What you need to do:
For this exercise, output the line containing "- reference 추가 예정" and all lines after it to the end of the records, exactly, with no other content.

Extracted information:
______________________________

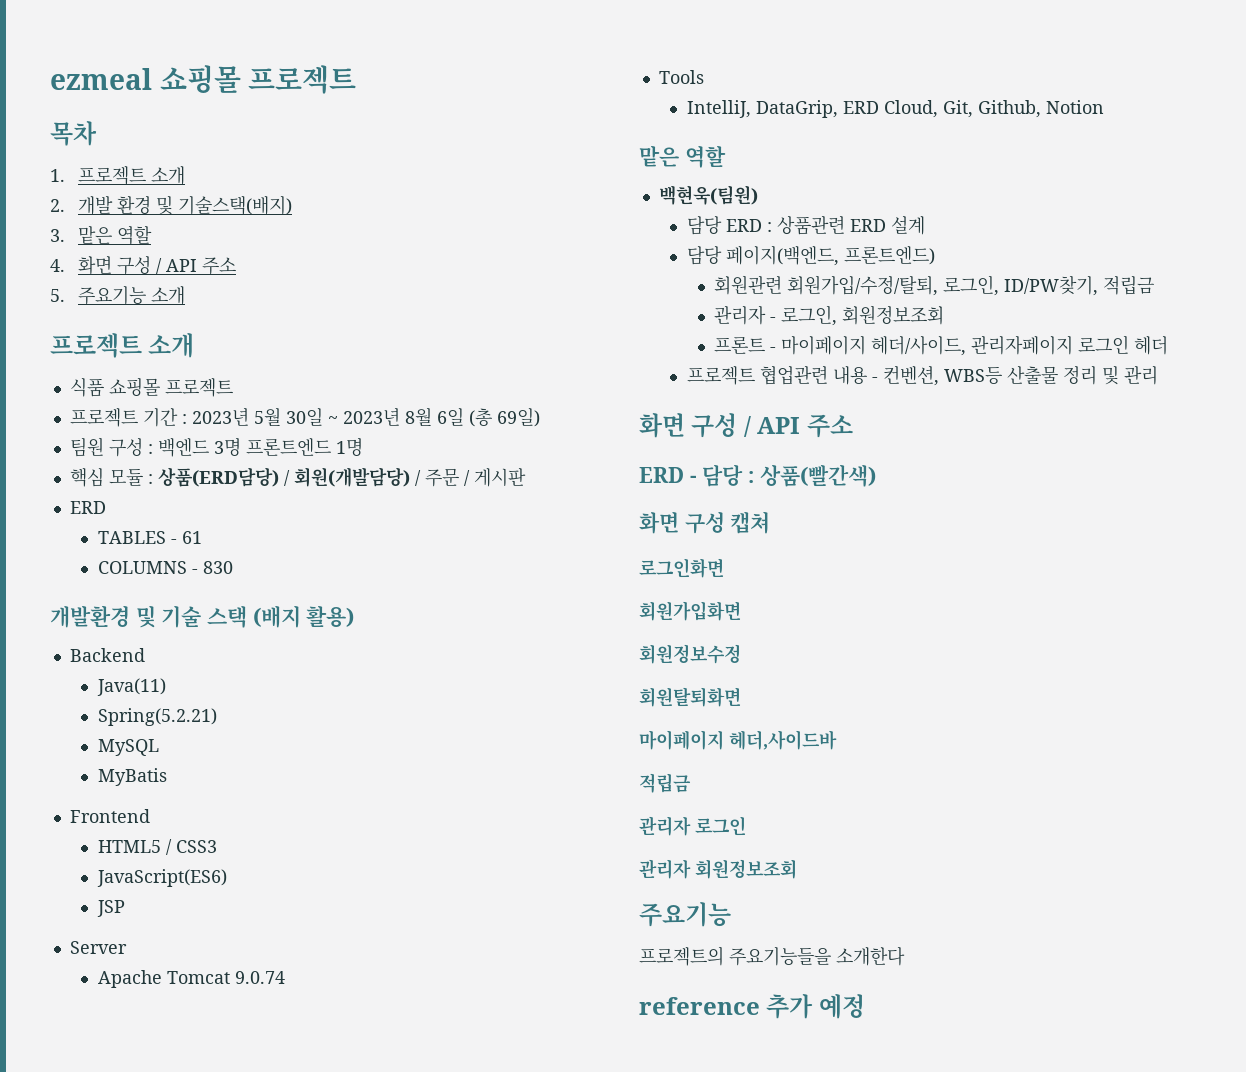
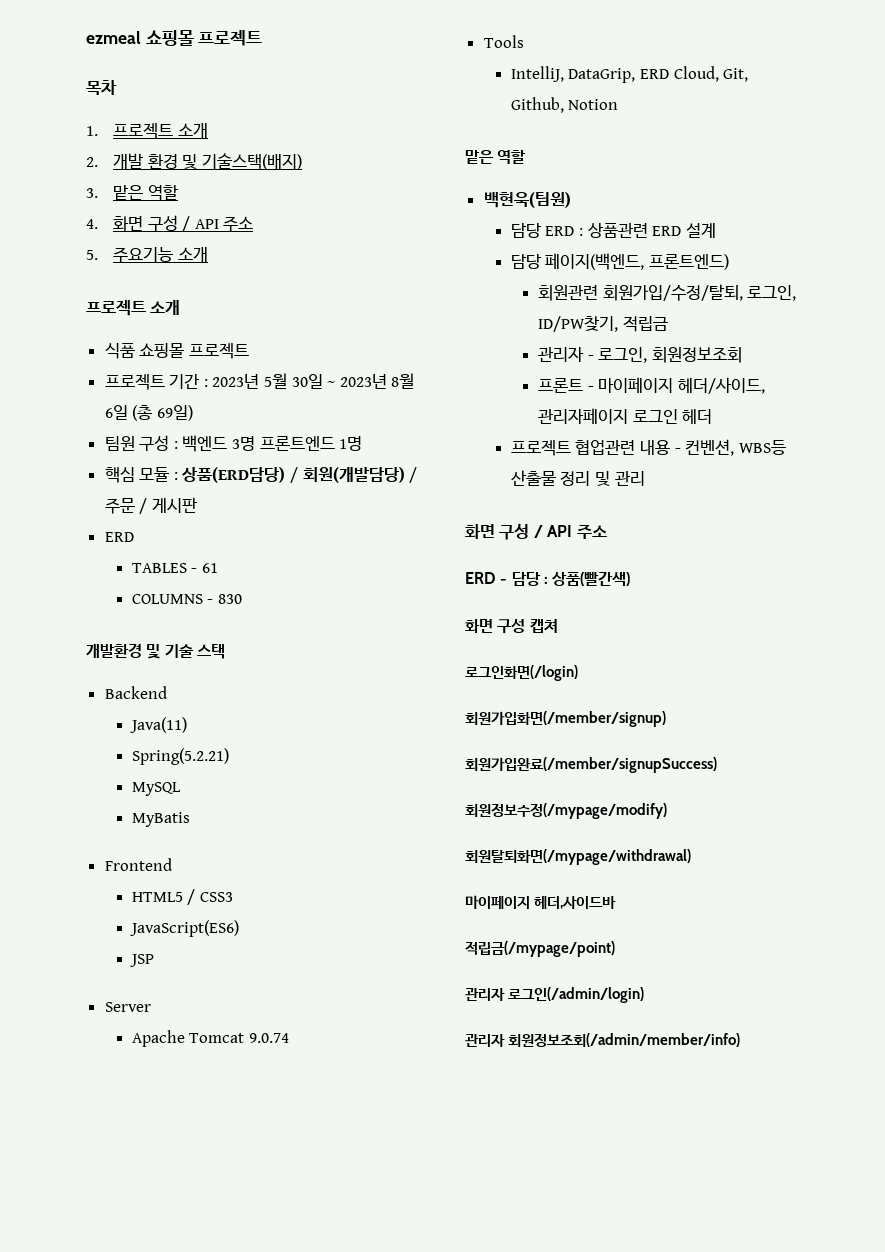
- 개발환경 및 기술 스택 (배지 활용)
+ 개발환경 및 기술 스택
- 로그인화면
- 회원가입화면
- 회원정보수정
- 회원탈퇴화면
+ 로그인화면(/login)
+ 회원가입화면(/member/signup)
+ 회원가입완료(/member/signupSuccess)
+ 회원정보수정(/mypage/modify)
+ 회원탈퇴화면(/mypage/withdrawal)
  마이페이지 헤더,사이드바
- 적립금
- 관리자 로그인
- 관리자 회원정보조회
- 주요기능
- 프로젝트의 주요기능들을 소개한다
- reference 추가 예정
+ 적립금(/mypage/point)
+ 관리자 로그인(/admin/login)
+ 관리자 회원정보조회(/admin/member/info)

______________________________

Answer below:
- reference 추가 예정
+ 적립금(/mypage/point)
+ 관리자 로그인(/admin/login)
+ 관리자 회원정보조회(/admin/member/info)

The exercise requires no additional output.